Лесников, возвращаясь домой, удивился, увидев в окне сельсовета свет. «Не спит Варька», — подумал он, хотел идти домой, но что-то остановило его и он постучал в дверь, которая не была заперта. Дверь скрипнула, и он вошел в помещение.
— А! — подняла голову Варвара и рукой отодвинула в сторону бумаги на столе. — Я все сижу… Послезавтра — начало нового учебного года… Я до сих пор помню, как бежала в первый класс… Помню первую свою учительницу, уже старенькую, но добрую, ласковую, звали ее Александра Ивановна Вербицкая… Она была намного старше Антонины Владимировны Нечаевой…
— Помню и я, — сказал Лесников и подал Варваре несколько исписанных листков, — все, что увидел, все, что услышал, я записал, Стратоновна. …

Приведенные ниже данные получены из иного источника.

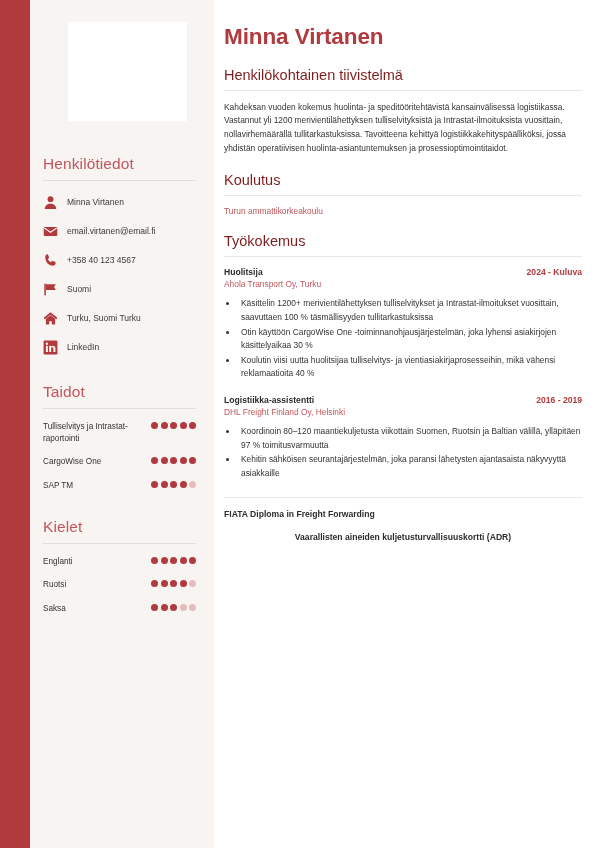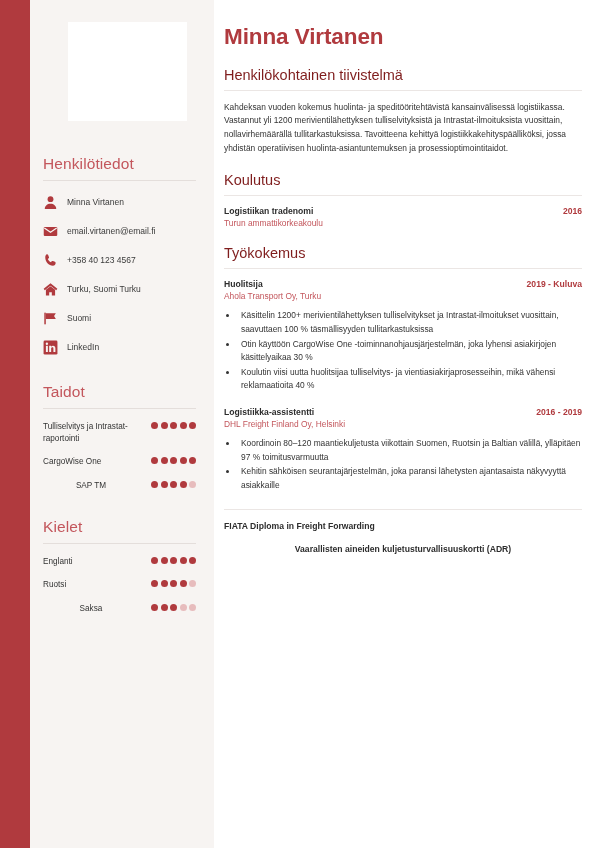"Logistiikan tradenomi" div.entry-head { html: <div> <div>Logistiikan tradenomi</div> <div>2016</div> </div> -> none }
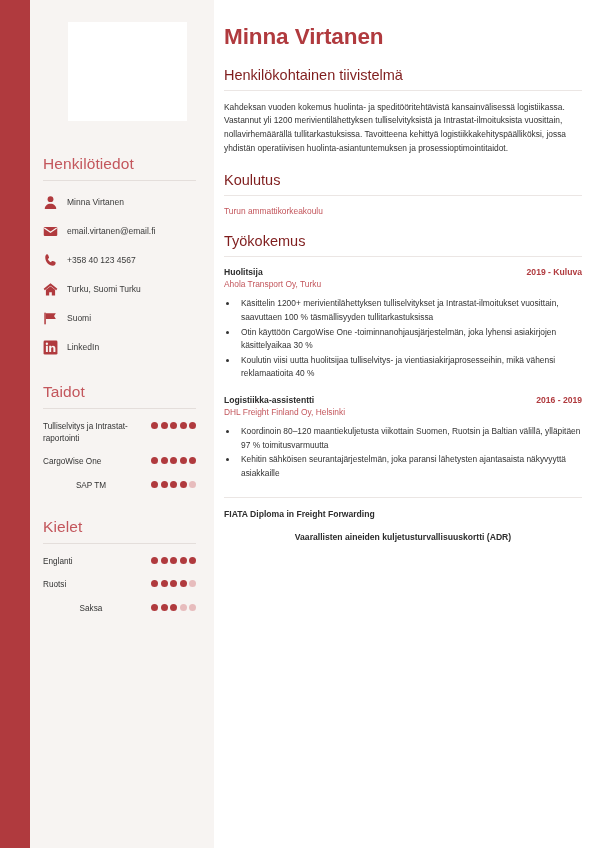"2019 - Kuluva" div.entry-date { text: 2019 -> 2024 }
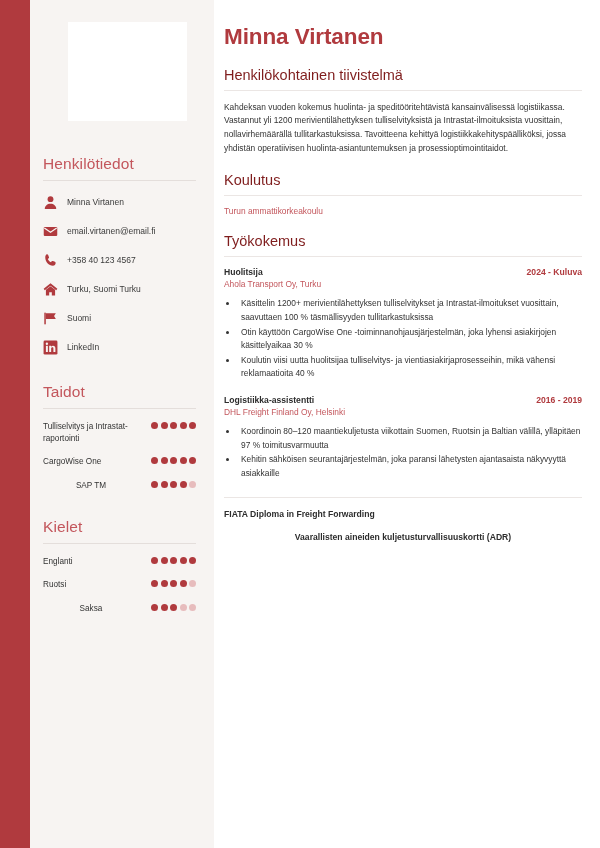"Turku, Suomi Turku" div.contact-row { order: before "Suomi" -> after "Suomi" }
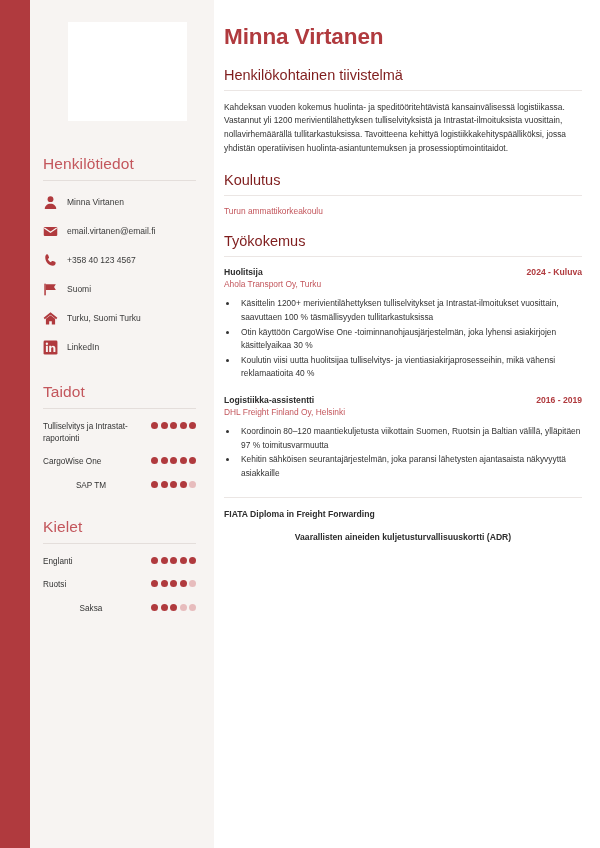"SAP TM" .rate-row:last-child { text-align: center -> none }
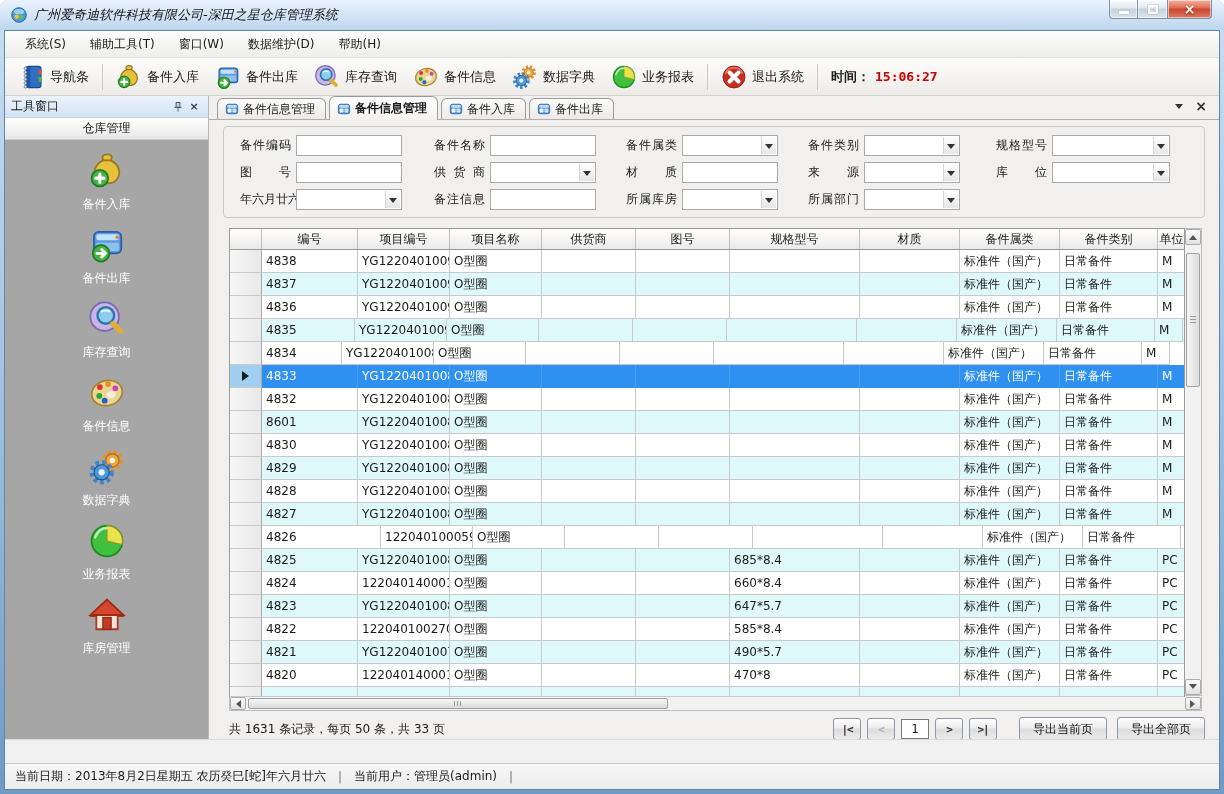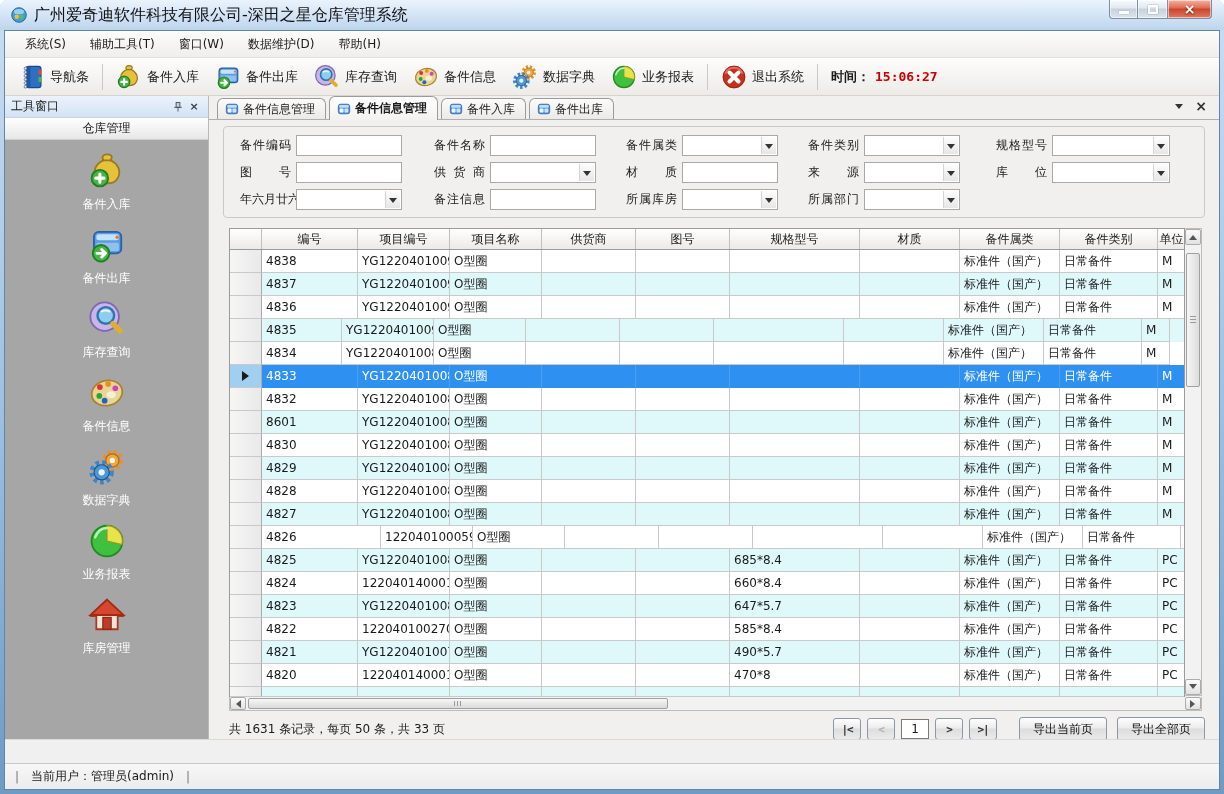"广州爱奇迪软件科技有限公司-深田之星仓库管理系统" .wtitle { font-size: 16px -> 13px; font-style: none -> italic }
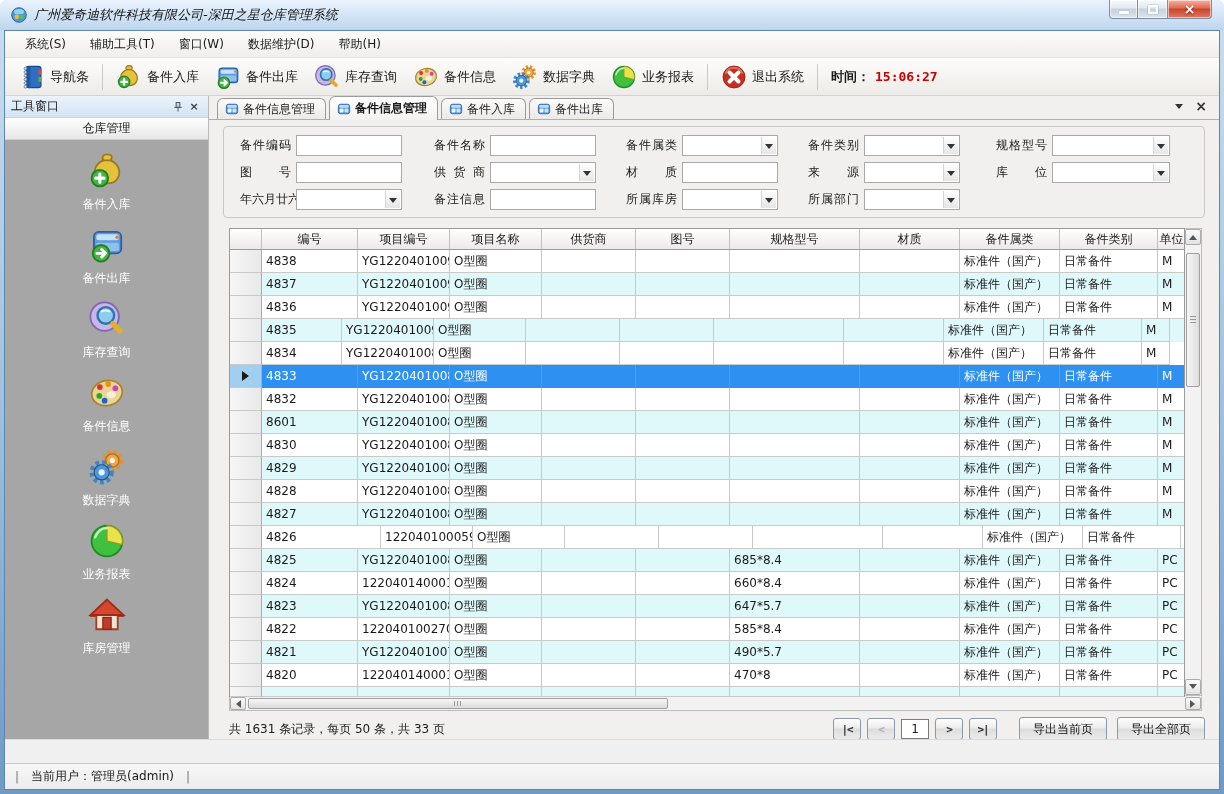"4835" div.cell { width: 80px -> 93px }
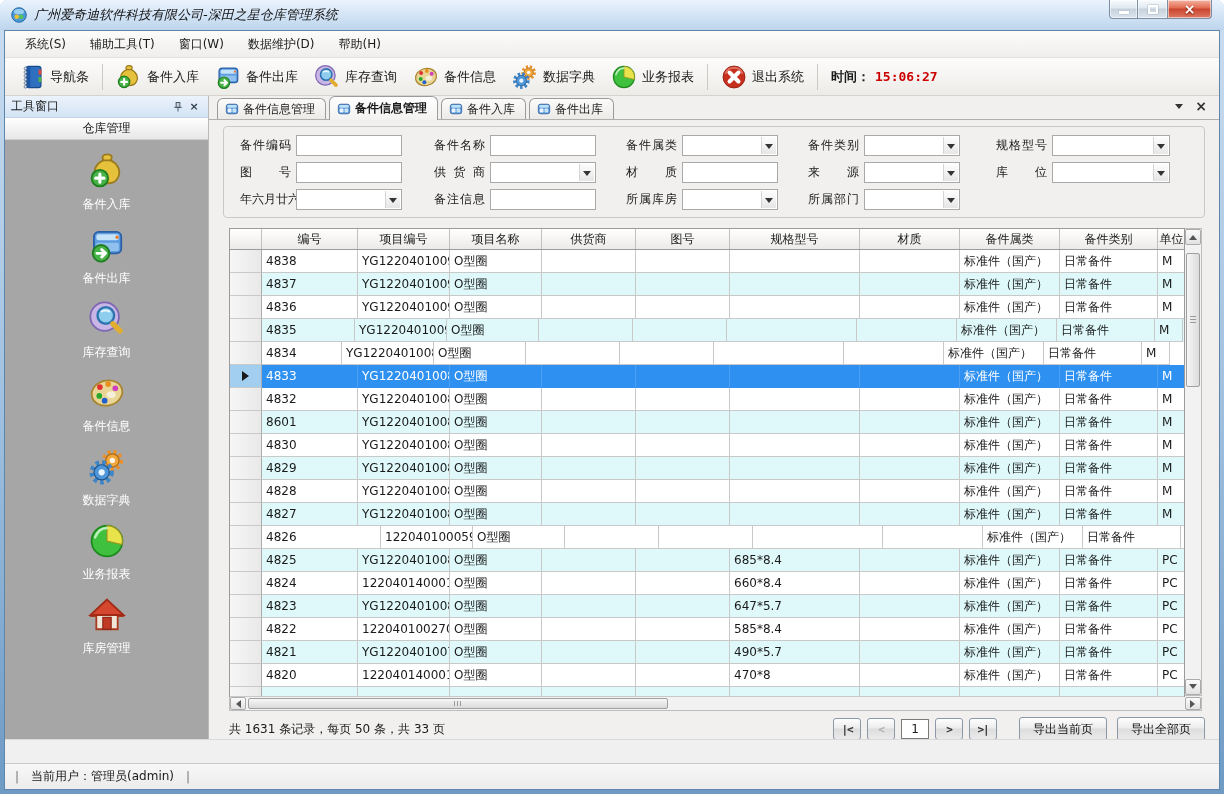"当前日期：2013年8月2日星期五 农历癸巳[蛇]年六月廿六" span { html: none -> <span>当前日期：2013年8月2日星期五 农历癸巳[蛇]年六月廿六</span> }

Она взяла листки, перебрала их в руках, покачала головой и почти прошептала:
— Пропасть! — А потом взглянула на Кузьму Васильевича: — А вот «Стратоновна» чтоб я от тебя больше не слышала…
— Ну, «Варя» — как-то неприлично, — пожал он плечами.
— Можно и «Варя», когда мы наедине, а на людях называй Варварой или товарищ Поречина, но только не Стратоновной, понял?…
— Как не понять? Понял!.. Но тогда и «Васильевич» тоже откинь прочь, — почти потребовал он, показывая в улыбке две пары ровных белых зубов. — Кузьма и… и никаких гвоздей!
— Вот лозунг наш и солнца! — вспомнила Варвара Маяковского и согласно кивнула головой: — Принимаю. — И произнесла нараспев: — Кузьма-а!.. Кузя-а!..
И вместе весело рассмеялись. Между их чувствами, как между берегами одной реки, внезапно был перекинут пока еще шаткий, раскачивающийся от непредвиденной непогоды и резкого холодного ветерка, но все же мостик взаимопонимания и близости.
Жаркий июнь наметал на голубое поле небес много кучевых облаков. С утра бегавшие, словно брошенное стадо овец, по небесной синеве, эти легкие и пушистые облачка незримой силой стали стягиваться в одну тяжелую темно-голубую огромную тучу. Туча увеличивалась, хмурилась и тяжелела, в ее огромном темно-синем царстве было где разгуляться летней грозе. Внезапно темное полотно тучи разрисовали причудливыми огненными узорами молнии, и гром, рокотом напоминая бывшим воинам недавние залпы артиллерийских ударов прошедшей войны, стал невидимыми руками трясти за грудь поле спеющей пшеницы, сотрясать притихшую землю. Первые крупные капли упали на пыльную дорогу, вздрогнули лапчатые листья клена, и вот уже зашумел густой ливень. Туча поила живительной влагой все, что росло и спело на щедрых ладонях поля. Гонимые поднявшимся ветром волны дождя, стеной соединившие небо с землей, вдруг стали редеть, и кто-то невидимый поднял над холками тоже невидимых коней огромную семицветную дугу и помчался в неизведанную даль.
Смотрел на эту красоту природы Кузьма Васильевич, и его глаза, видевшие ужасы войны и смерть людей, стали затуманивать слезы — слезы печали о погибших, слезы радости за живых и слезы торжества за все, что он сегодня увидел, что грудью своей заслонил от страшной напасти. И так стало жаль Кузьме Васильевичу тех, кто из безмолвной глубины братских могил не мог теперь увидеть этой первозданной красоты природы! И он не стал, по обычаю, смахивать набежавшие на глаза суровые мужские слезы, ибо они были светлые и чистые в святости своей, и именно такие слезы пролила природа, а потом подарила семь своих ярких цветов радости. И не ливень, не грозу всем своим сердцем, всем своим существом почувствовал Кузьма Васильевич, а свою награду за личные подвиги на войне, за медали, за два ордена солдатской Славы, самую главную награду — жизнь, подаренную ему Богом. И Кузьма Васильевич, воспитанный атеистом, невольно перекрестился на местную церковь, перекрестился, не оглядываясь назад и вокруг себя, как прежде, в страхе — что, дескать, скажут неверующие? Почему же до сей поры стеснялся возложить на себя крест? Так случилось, но правда восторжествовала, жизнь внесла свои коррективы.